(Collected data)
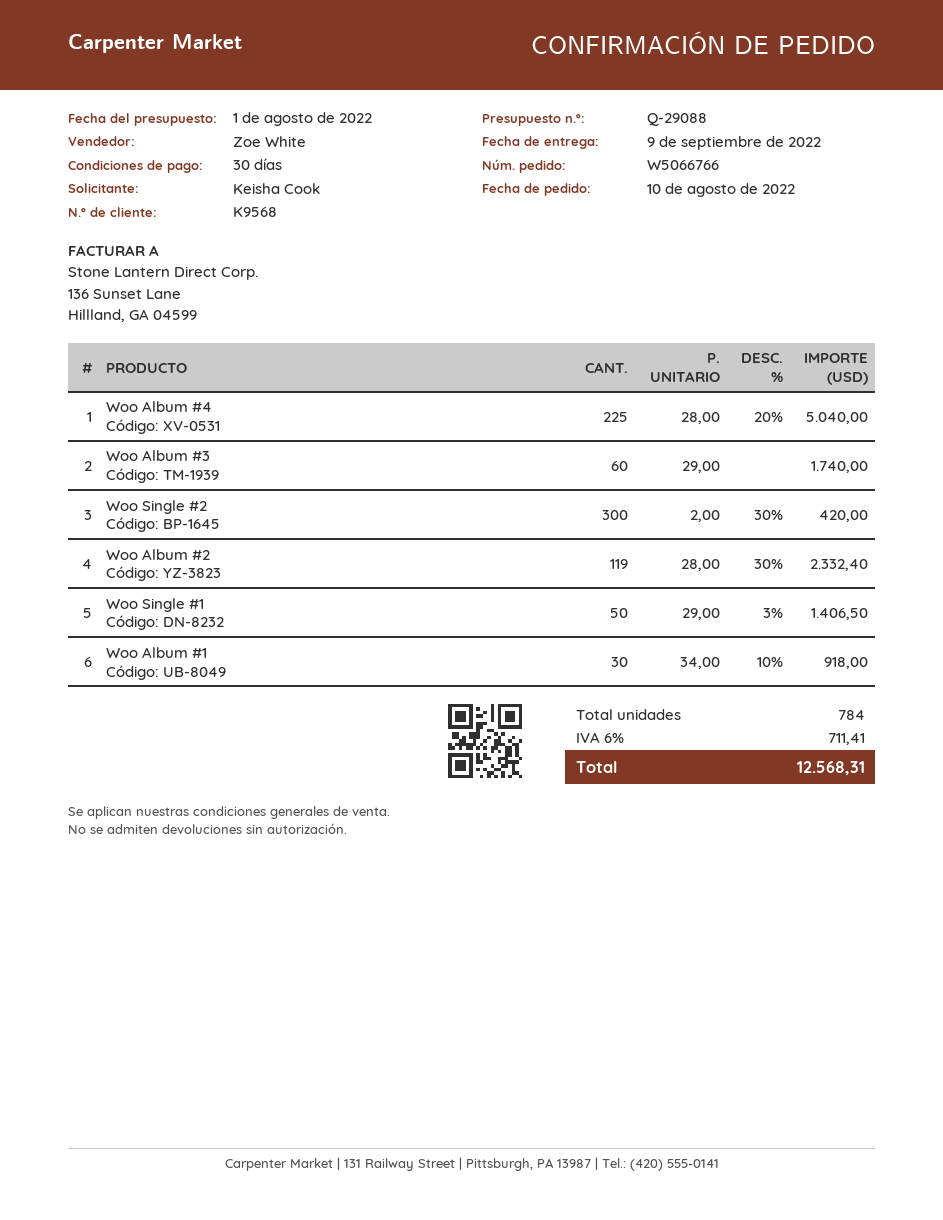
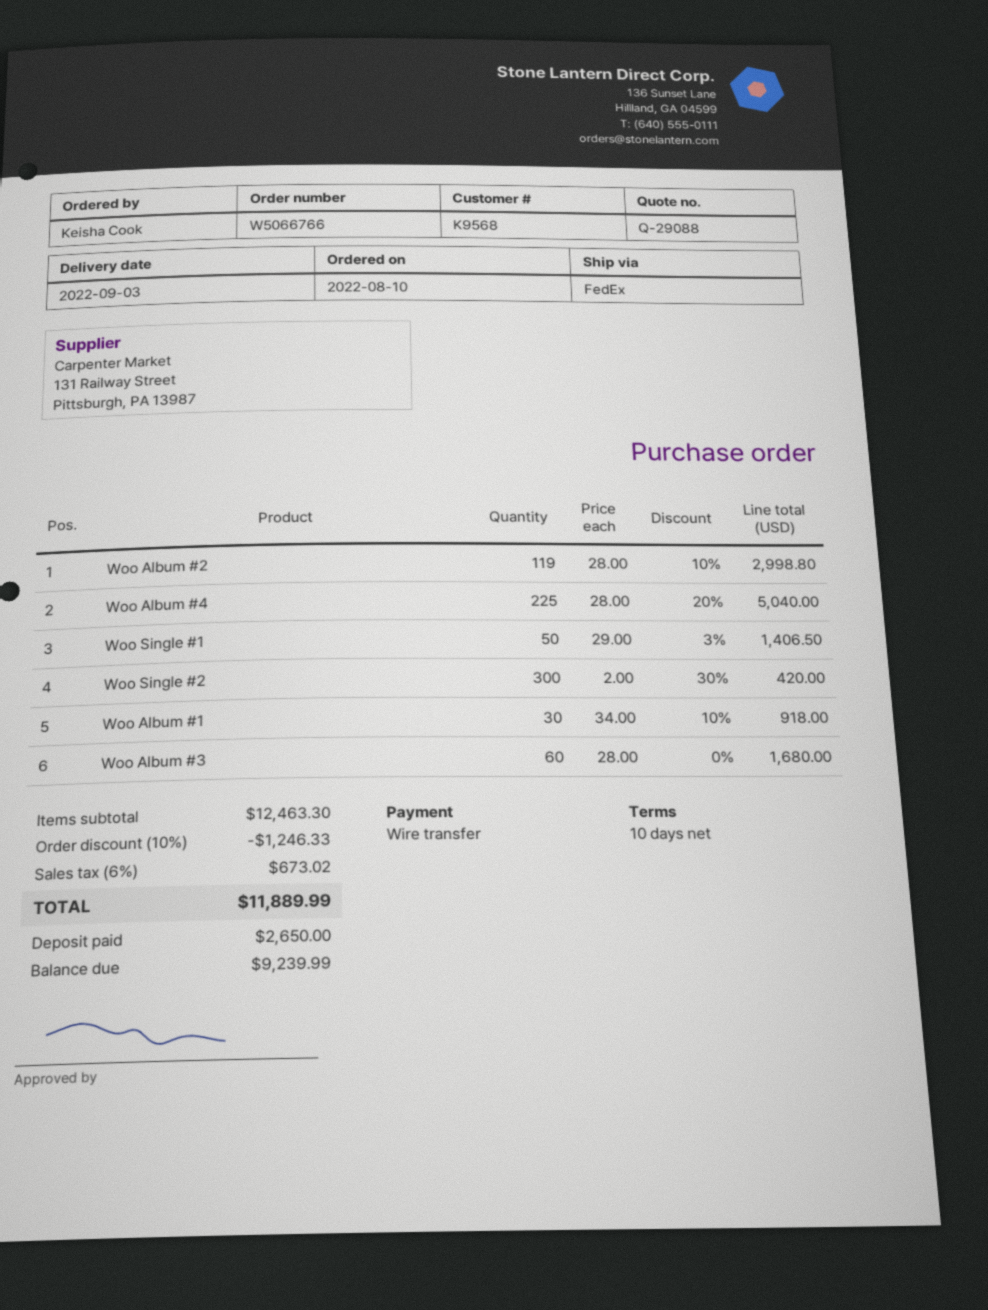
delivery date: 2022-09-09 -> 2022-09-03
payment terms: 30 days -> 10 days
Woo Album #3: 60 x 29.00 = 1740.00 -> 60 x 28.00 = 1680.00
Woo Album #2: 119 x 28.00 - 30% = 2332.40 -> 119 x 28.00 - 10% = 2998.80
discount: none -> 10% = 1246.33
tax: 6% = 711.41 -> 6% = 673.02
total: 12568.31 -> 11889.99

--

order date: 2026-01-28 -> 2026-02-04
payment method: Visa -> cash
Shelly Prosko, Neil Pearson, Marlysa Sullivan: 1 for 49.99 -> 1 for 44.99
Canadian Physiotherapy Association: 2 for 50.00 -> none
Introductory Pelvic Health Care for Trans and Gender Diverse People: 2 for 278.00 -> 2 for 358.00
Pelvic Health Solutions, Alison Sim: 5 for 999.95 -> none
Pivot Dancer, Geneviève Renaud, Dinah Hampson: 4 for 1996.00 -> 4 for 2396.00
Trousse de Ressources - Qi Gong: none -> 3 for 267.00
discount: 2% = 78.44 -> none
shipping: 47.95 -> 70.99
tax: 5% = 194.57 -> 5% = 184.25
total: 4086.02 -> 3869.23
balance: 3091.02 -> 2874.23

• What this task involves: Look above for the line holding "delivery date: 2022-09-09 -> 2022-09-03" and the line holding "total: 12568.31 -> 11889.99", then output exactly those two lines and every line between them, nothing more.

• Response to the exercise:
delivery date: 2022-09-09 -> 2022-09-03
payment terms: 30 days -> 10 days
Woo Album #3: 60 x 29.00 = 1740.00 -> 60 x 28.00 = 1680.00
Woo Album #2: 119 x 28.00 - 30% = 2332.40 -> 119 x 28.00 - 10% = 2998.80
discount: none -> 10% = 1246.33
tax: 6% = 711.41 -> 6% = 673.02
total: 12568.31 -> 11889.99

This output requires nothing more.